Britain’s car manufacturers are facing new tariffs on electric vehicles (EVs) they sell into the European Union after a temporary post-Brexit exemption comes to an end. From the end of 2026, the EU is expected to impose taxes of up to 10% on UK-made EVs exported to EU member states, under the bloc’s “rules of origin” requirements.
The tariffs stem from strict EU customs rules that require a vehicle to contain a minimum proportion of EU or UK-sourced content — including batteries — in order to qualify for duty-free trade. UK and EU manufacturers have struggled to meet these thresholds because the battery supply chain remains heavily reliant on imports from Asia.
Under the post-Brexit Trade and Cooperation Agreement, the EU agreed to delay applying these tariffs until the end of 2026 in recognition of supply chain challenges.

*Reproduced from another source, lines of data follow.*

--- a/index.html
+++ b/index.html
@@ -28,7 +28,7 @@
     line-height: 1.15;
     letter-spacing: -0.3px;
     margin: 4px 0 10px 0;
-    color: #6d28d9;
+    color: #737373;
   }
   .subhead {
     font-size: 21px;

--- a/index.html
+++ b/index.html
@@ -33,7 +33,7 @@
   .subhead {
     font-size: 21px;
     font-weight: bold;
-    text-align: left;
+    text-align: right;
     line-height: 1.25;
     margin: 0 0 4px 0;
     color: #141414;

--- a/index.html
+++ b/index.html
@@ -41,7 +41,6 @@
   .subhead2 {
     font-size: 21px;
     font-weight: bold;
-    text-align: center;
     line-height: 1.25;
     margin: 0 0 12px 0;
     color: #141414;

When the exemption expires, UK carmakers could be charged up to 10% on EVs shipped to the EU unless they significantly increase locally sourced content.
Industry concerns over price rises and competitiveness
Industry bodies, including the Society of Motor Manufacturers and Traders (SMMT), have warned that these tariffs could raise prices for consumers in both Britain and the EU and damage the competitiveness of UK-built electric cars. There are also fears the prospect of tariffs might dampen investment in UK automotive manufacturing at a critical stage for the transition to zero-emission vehicles.

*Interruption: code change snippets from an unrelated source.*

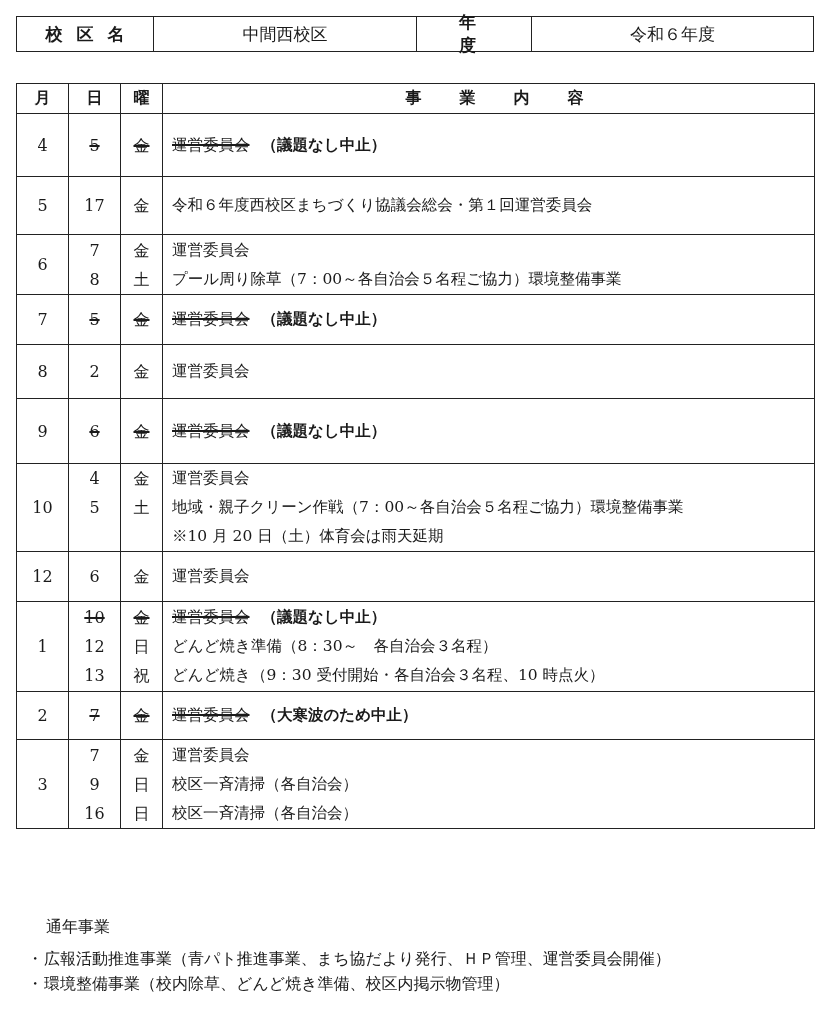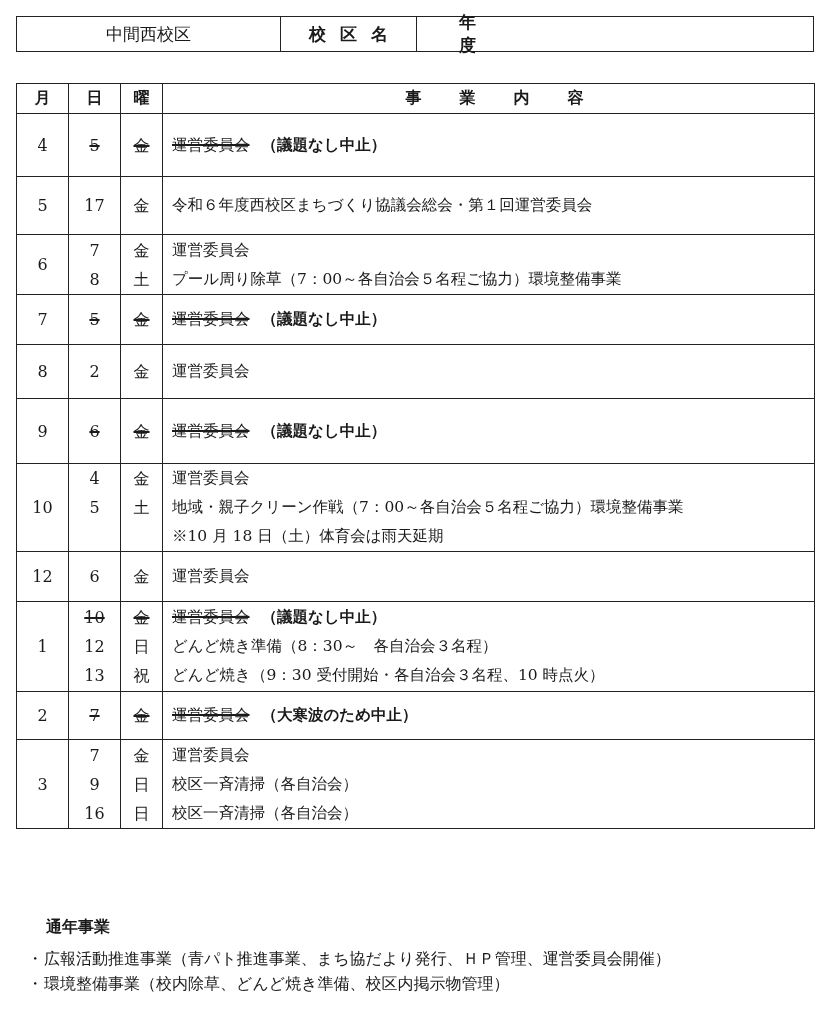--- a/index.html
+++ b/index.html
@@ -117,11 +117,11 @@
 <body>
 
 <div class="info-table">
+  <div class="cell c1">
+    <span class="lbl spaced1">校区名</span>
+  </div>
   <div class="cell c2">
     <span>中間西校区</span>
-  </div>
-  <div class="cell c1">
-    <span class="lbl spaced1">校区名</span>
   </div>
   <div class="cell c3">
     <span class="lbl spaced2">年度</span>

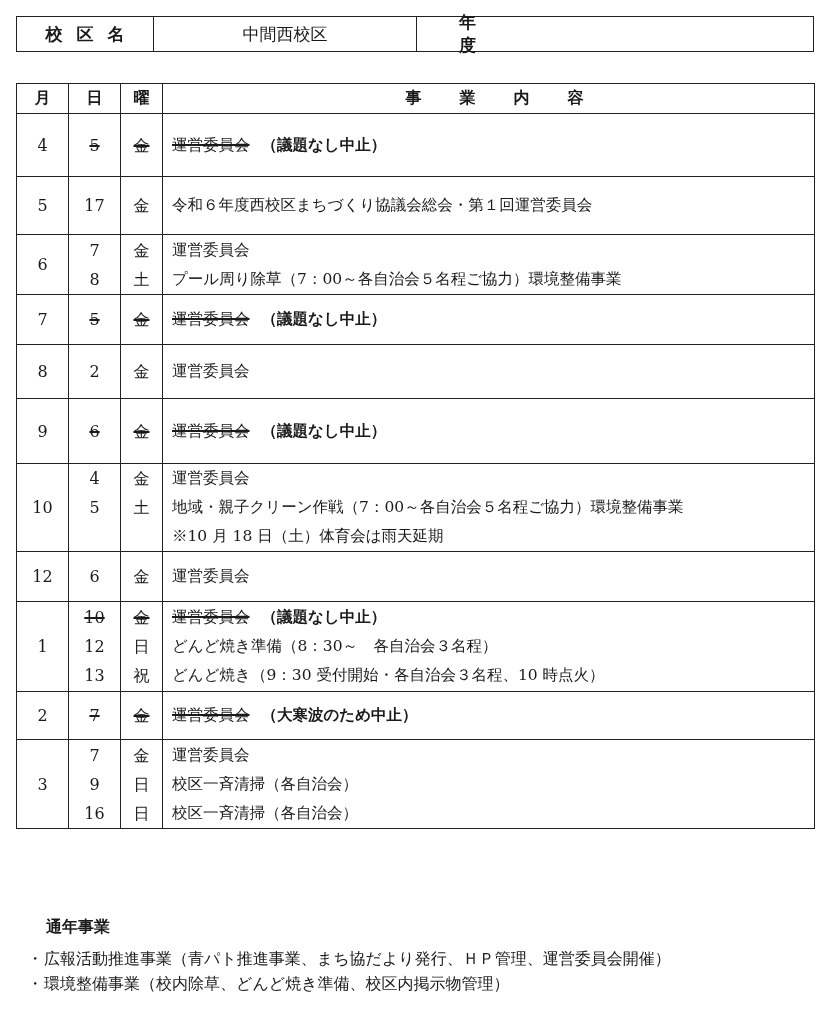--- a/index.html
+++ b/index.html
@@ -125,6 +125,9 @@
   </div>
   <div class="cell c3">
     <span class="lbl spaced2">年度</span>
+  </div>
+  <div class="cell c4">
+    <span>令和６年度</span>
   </div>
 </div>
 

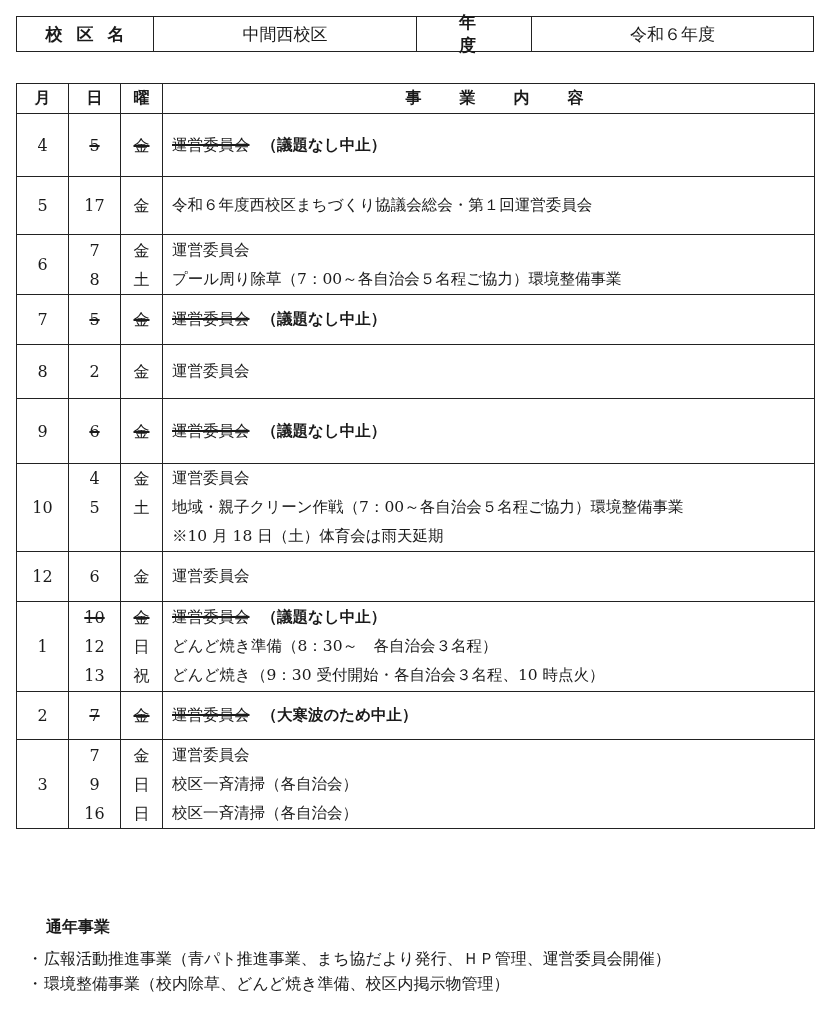--- a/index.html
+++ b/index.html
@@ -237,7 +237,7 @@
         <td class="stack c">
           <div class="line"><span class="">運営委員会</span></div>
           <div class="line"><span class="">地域・親子クリーン作戦（7：00～各自治会５名程ご協力）環境整備事業</span></div>
-          <div class="line"><span class="">※10 月 18 日（土）体育会は雨天延期</span></div>
+          <div class="line"><span class="">※10 月 20 日（土）体育会は雨天延期</span></div>
         </td>
       </tr>
       <tr style="height: 50px;">

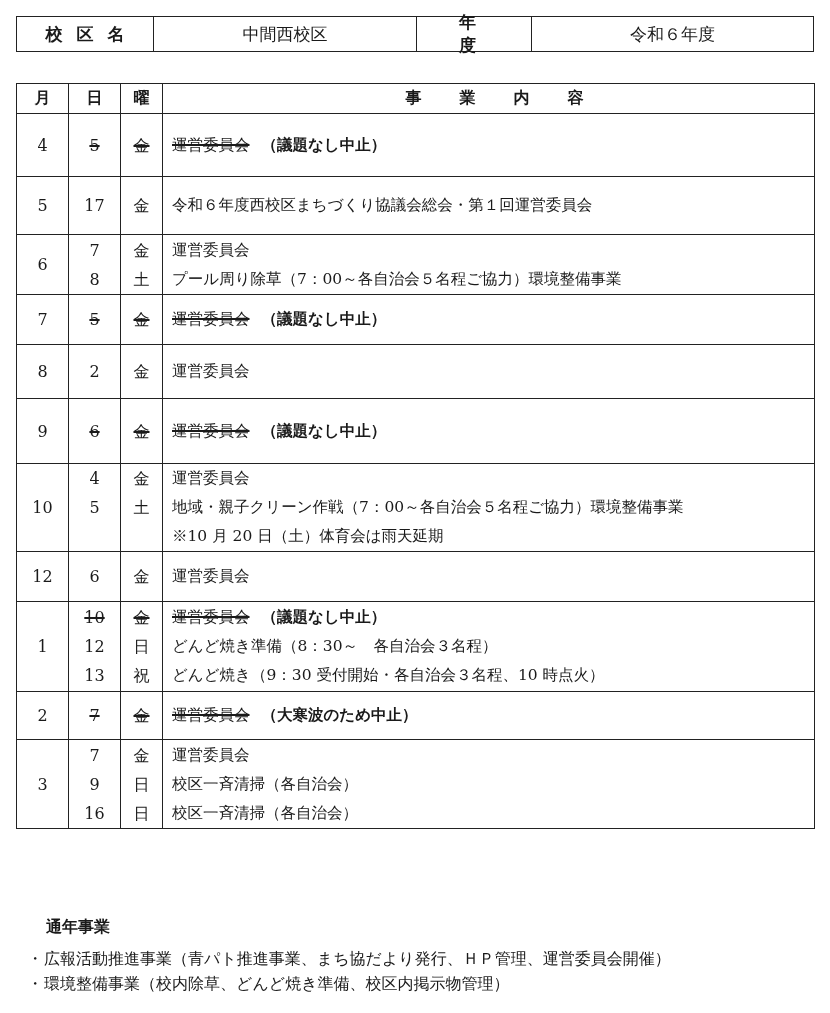--- a/index.html
+++ b/index.html
@@ -104,7 +104,6 @@
     left: 46px;
     top: 2px;
     white-space: nowrap;
-    font-weight: bold;
   }
   .annual .item {
     position: absolute;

Automakers and trade groups have urged further negotiations with Brussels as part of wider UK-EU talks to extend or adjust the tariff arrangements beyond 2026, but no final agreement has been confirmed.
Implications for UK EV market and 2030 targets
The looming tariffs could also create additional hurdles for the UK government’s plans to phase out new petrol and diesel cars by 2030, as higher costs and supply chain constraints make it harder for UK manufacturers and consumers to fully embrace electric vehicles.